═════ RECORDS FOR PROCESSING
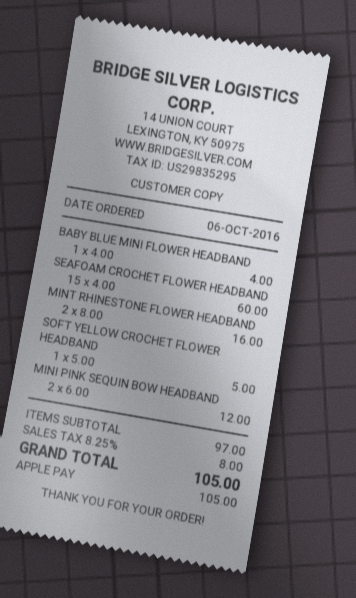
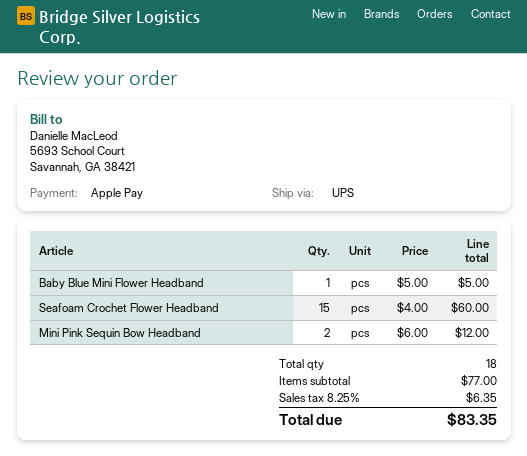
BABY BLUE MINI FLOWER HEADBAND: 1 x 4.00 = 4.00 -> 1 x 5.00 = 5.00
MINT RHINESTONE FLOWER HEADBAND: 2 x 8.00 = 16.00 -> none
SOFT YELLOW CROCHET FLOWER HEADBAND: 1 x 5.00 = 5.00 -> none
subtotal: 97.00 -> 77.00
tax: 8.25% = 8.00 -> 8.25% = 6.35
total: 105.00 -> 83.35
══════════
═════ RECORDS FOR PROCESSING
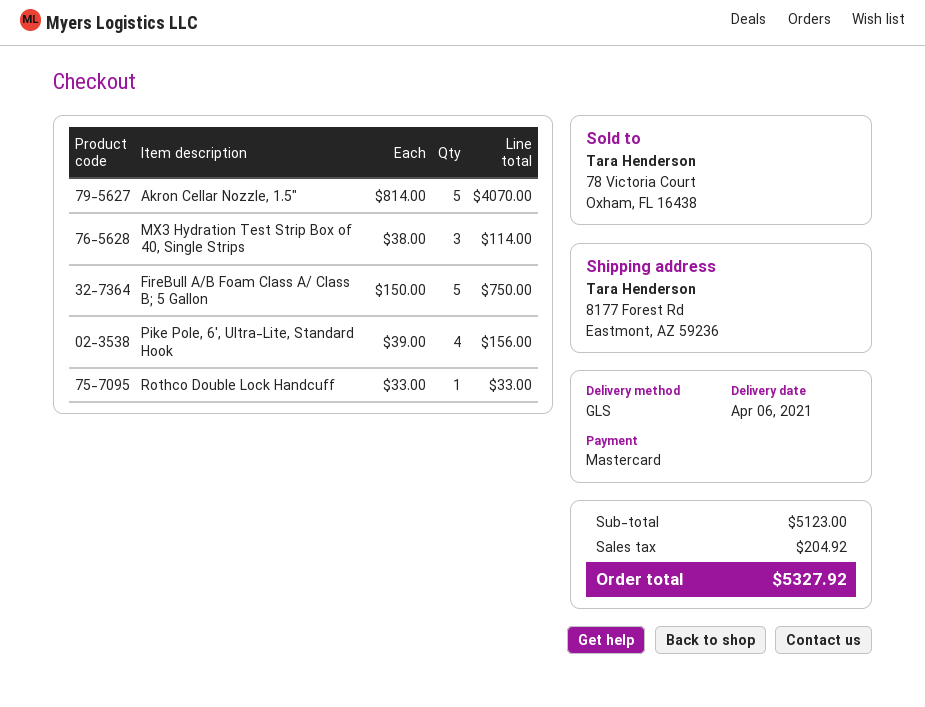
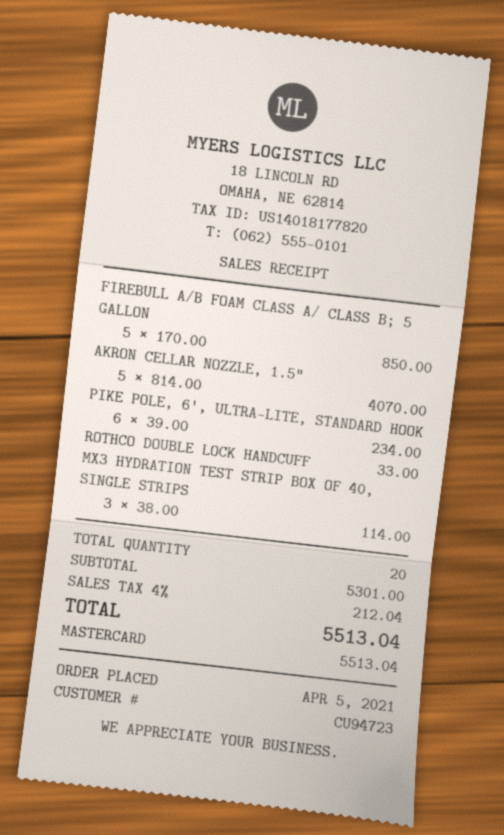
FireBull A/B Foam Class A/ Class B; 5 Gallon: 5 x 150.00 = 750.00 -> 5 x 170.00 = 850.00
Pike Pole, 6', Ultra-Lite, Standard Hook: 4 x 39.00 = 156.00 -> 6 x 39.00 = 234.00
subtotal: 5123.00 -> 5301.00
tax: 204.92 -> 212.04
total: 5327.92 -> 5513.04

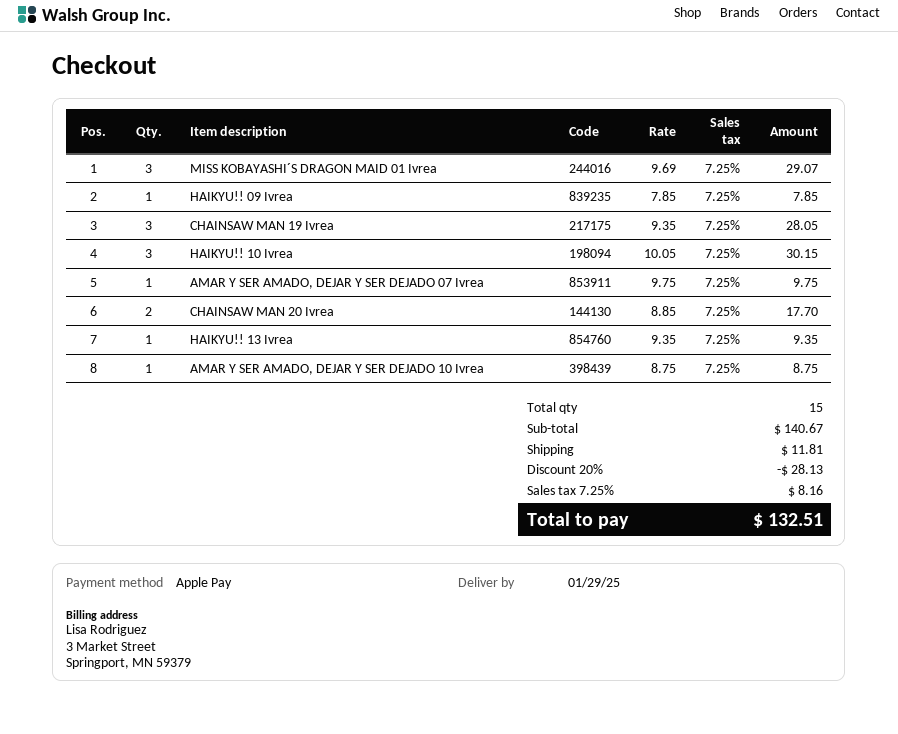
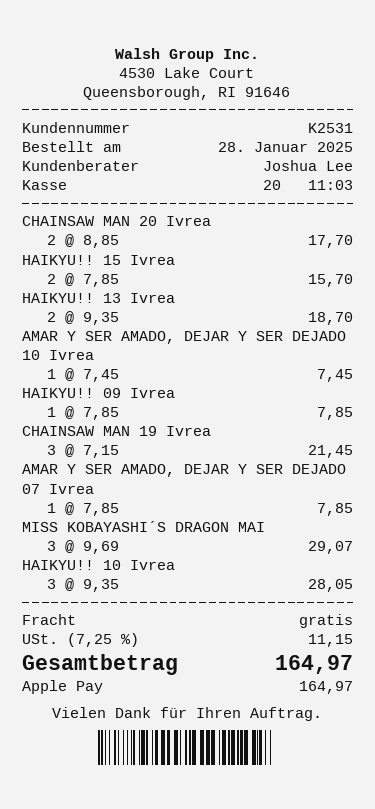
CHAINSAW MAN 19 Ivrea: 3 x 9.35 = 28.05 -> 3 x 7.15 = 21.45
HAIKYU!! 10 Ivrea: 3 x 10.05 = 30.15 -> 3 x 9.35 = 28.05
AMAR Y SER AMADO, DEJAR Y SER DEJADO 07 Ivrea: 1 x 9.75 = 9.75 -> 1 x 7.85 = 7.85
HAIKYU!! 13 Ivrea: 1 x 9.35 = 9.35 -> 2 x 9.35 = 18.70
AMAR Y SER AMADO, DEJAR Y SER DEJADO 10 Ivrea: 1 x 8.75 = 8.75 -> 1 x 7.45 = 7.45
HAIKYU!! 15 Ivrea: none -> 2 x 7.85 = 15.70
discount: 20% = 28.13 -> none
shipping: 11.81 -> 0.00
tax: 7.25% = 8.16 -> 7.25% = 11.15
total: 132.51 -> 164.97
══════════
## EXERCISE
In the listing above, the lines from the one containing "HAIKYU!! 13 Ivrea: 1" through the one containing "total: 132.51 -> 164.97" must be set down exactly, with no other lines.

## RESPONSE BELOW
HAIKYU!! 13 Ivrea: 1 x 9.35 = 9.35 -> 2 x 9.35 = 18.70
AMAR Y SER AMADO, DEJAR Y SER DEJADO 10 Ivrea: 1 x 8.75 = 8.75 -> 1 x 7.45 = 7.45
HAIKYU!! 15 Ivrea: none -> 2 x 7.85 = 15.70
discount: 20% = 28.13 -> none
shipping: 11.81 -> 0.00
tax: 7.25% = 8.16 -> 7.25% = 11.15
total: 132.51 -> 164.97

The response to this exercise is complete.